Les caches de données précédemment non signalés impliquent des e-mails et des mots de passe pour les sites Web d’assistance à la clientèle de deux des plus grands opérateurs de centres de données en Asie : GDS Holdings et les ST Telemedia Global Data Centers basés à Singapour , selon Resecurity Inc., qui fournit des services de cybersécurité et enquête sur les pirates. Environ 2 000 clients de GDS et STT GDC ont été concernés. Les pirates se sont connectés aux comptes d’au moins cinq d’entre eux, dont la principale plate-forme chinoise de change et de négociation de dettes et quatre autres en Inde, selon Resecurity, qui a déclaré avoir infiltré le groupe de piratage.

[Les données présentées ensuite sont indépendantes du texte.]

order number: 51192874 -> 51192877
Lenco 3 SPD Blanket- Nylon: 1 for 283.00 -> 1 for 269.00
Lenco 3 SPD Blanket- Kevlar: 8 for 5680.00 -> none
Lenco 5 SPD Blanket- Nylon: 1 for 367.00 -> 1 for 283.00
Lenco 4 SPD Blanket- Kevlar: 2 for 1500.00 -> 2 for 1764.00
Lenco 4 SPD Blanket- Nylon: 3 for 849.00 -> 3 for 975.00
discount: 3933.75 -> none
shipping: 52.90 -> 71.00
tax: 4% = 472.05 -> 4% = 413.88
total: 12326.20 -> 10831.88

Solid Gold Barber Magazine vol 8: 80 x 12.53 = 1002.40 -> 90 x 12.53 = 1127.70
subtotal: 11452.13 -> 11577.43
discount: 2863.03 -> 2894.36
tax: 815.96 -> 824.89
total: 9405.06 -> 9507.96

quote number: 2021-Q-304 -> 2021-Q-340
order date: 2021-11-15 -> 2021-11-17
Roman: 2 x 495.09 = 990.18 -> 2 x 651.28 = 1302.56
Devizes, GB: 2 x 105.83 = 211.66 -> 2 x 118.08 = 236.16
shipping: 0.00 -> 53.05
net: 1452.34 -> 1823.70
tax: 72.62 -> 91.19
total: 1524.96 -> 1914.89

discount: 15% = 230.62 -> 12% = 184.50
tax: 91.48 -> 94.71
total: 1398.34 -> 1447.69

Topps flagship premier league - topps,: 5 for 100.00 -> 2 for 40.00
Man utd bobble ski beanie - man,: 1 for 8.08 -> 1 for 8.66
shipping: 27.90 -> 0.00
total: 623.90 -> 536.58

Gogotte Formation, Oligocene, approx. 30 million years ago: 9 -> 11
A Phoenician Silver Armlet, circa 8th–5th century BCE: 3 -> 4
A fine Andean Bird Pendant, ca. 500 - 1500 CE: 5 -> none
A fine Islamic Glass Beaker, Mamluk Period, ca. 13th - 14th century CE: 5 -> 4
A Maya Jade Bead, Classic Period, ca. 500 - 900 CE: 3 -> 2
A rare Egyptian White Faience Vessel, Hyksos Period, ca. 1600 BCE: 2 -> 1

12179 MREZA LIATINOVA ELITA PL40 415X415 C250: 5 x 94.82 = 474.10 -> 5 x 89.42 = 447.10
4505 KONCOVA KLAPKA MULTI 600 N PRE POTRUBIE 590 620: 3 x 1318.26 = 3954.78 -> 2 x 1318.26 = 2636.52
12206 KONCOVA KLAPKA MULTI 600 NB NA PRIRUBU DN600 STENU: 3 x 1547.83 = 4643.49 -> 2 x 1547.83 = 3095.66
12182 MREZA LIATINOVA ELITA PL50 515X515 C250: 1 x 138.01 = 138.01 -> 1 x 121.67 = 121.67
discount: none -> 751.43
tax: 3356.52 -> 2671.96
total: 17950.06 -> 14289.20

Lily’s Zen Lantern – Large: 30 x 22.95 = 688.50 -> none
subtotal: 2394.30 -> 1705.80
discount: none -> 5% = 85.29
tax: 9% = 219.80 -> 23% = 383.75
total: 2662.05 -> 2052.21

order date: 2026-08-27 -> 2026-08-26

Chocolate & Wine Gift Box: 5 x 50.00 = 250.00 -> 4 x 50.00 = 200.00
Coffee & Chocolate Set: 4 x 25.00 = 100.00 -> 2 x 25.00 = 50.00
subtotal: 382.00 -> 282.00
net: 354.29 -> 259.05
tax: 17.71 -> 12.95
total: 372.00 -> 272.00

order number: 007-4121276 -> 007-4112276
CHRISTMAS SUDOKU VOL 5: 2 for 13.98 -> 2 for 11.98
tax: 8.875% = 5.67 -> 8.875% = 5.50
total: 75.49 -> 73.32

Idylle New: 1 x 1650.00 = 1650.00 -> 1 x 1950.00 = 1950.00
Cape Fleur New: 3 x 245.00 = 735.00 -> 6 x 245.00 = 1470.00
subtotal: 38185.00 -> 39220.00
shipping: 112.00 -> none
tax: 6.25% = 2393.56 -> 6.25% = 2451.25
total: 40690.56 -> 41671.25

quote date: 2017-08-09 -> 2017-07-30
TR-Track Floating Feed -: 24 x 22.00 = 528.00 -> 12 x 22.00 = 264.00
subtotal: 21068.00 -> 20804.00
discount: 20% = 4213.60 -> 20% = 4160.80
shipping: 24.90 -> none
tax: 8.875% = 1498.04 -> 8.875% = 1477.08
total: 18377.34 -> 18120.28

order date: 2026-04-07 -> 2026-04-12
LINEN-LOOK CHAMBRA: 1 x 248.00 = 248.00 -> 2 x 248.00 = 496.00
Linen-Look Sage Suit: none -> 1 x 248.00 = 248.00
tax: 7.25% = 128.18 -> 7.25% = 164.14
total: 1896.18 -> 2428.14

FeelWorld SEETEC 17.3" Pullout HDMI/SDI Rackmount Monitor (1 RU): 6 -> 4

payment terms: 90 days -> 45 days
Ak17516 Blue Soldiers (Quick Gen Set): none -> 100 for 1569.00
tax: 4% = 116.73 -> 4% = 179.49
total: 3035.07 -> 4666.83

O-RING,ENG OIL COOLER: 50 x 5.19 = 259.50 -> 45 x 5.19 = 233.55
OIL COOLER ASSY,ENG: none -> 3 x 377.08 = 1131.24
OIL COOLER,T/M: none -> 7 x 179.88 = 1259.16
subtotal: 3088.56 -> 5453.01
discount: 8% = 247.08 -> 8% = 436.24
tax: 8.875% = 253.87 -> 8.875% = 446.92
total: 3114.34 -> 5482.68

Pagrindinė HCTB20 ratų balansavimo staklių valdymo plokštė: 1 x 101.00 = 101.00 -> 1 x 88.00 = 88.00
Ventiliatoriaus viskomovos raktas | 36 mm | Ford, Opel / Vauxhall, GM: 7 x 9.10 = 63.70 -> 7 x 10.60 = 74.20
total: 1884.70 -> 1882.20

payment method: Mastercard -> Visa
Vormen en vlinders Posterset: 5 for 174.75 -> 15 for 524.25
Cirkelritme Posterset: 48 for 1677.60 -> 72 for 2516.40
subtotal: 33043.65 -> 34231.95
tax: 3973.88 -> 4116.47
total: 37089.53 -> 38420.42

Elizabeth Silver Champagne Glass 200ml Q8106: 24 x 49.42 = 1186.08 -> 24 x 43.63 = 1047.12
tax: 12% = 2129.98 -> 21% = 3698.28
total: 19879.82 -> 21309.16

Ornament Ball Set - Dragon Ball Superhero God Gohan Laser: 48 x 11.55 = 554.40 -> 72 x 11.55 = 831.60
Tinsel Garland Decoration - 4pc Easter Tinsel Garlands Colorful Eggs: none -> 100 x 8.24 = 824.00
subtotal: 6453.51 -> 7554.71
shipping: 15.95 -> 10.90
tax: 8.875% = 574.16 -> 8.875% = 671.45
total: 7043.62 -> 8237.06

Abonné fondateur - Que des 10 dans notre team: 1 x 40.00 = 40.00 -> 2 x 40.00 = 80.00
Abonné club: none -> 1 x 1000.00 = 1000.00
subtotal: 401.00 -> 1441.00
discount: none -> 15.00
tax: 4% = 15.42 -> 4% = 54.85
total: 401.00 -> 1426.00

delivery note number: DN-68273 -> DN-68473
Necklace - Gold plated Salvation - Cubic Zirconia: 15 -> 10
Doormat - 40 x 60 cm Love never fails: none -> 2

Ce n’est pas clair ce que-le cas échéant-les pirates ont fait avec les autres connexions. Les informations comprenaient des informations d’identification en nombre variable pour certaines des plus grandes entreprises du monde, notamment Alibaba Group Holding, Amazon.com, Apple, BMW AG, Goldman Sachs Group, Huawei Technologies, Microsoft et Walmart, selon la société de sécurité et des centaines de pages. des documents que Bloomberg a examinés.
Répondant aux questions sur les conclusions de Resecurity, GDS a déclaré dans un communiqué qu’un site Web d’assistance à la clientèle avait été piraté en 2021. On ne sait pas comment les pirates ont obtenu les données STT GDC. Cette société a déclaré qu’elle n’avait trouvé aucune preuve que son portail de service client avait été compromis cette année-là. Les deux sociétés ont déclaré que les informations d’identification frauduleuses ne présentaient aucun risque pour les systèmes informatiques ou les données des clients.
Cependant, Resecurity et les dirigeants de quatre grandes entreprises basées aux États-Unis qui ont été touchées ont déclaré que les informations d’identification volées représentaient une situation inhabituelle et danger sérieux, principalement parce que le site Web d’assistance à la clientèle contrôle qui est autorisé à accéder physiquement à l’équipement informatique hébergé dans les centres de données. Ces dirigeants, qui ont appris les incidents par Bloomberg News et ont corroboré les informations avec leurs équipes de sécurité, ont demandé à ne pas être identifiés car ils n’étaient pas autorisés à parler publiquement de la question.
L’ampleur des données rapportée par Resecurity met en évidence le risque croissant auquel les entreprises sont confrontées en raison de leur dépendance vis-à-vis de tiers pour héberger des données et des équipements informatiques et aider leurs réseaux à atteindre les marchés mondiaux. Les experts en sécurité affirment que le problème est particulièrement aigu en Chine, qui oblige les entreprises à s’associer à des fournisseurs de services de données locaux.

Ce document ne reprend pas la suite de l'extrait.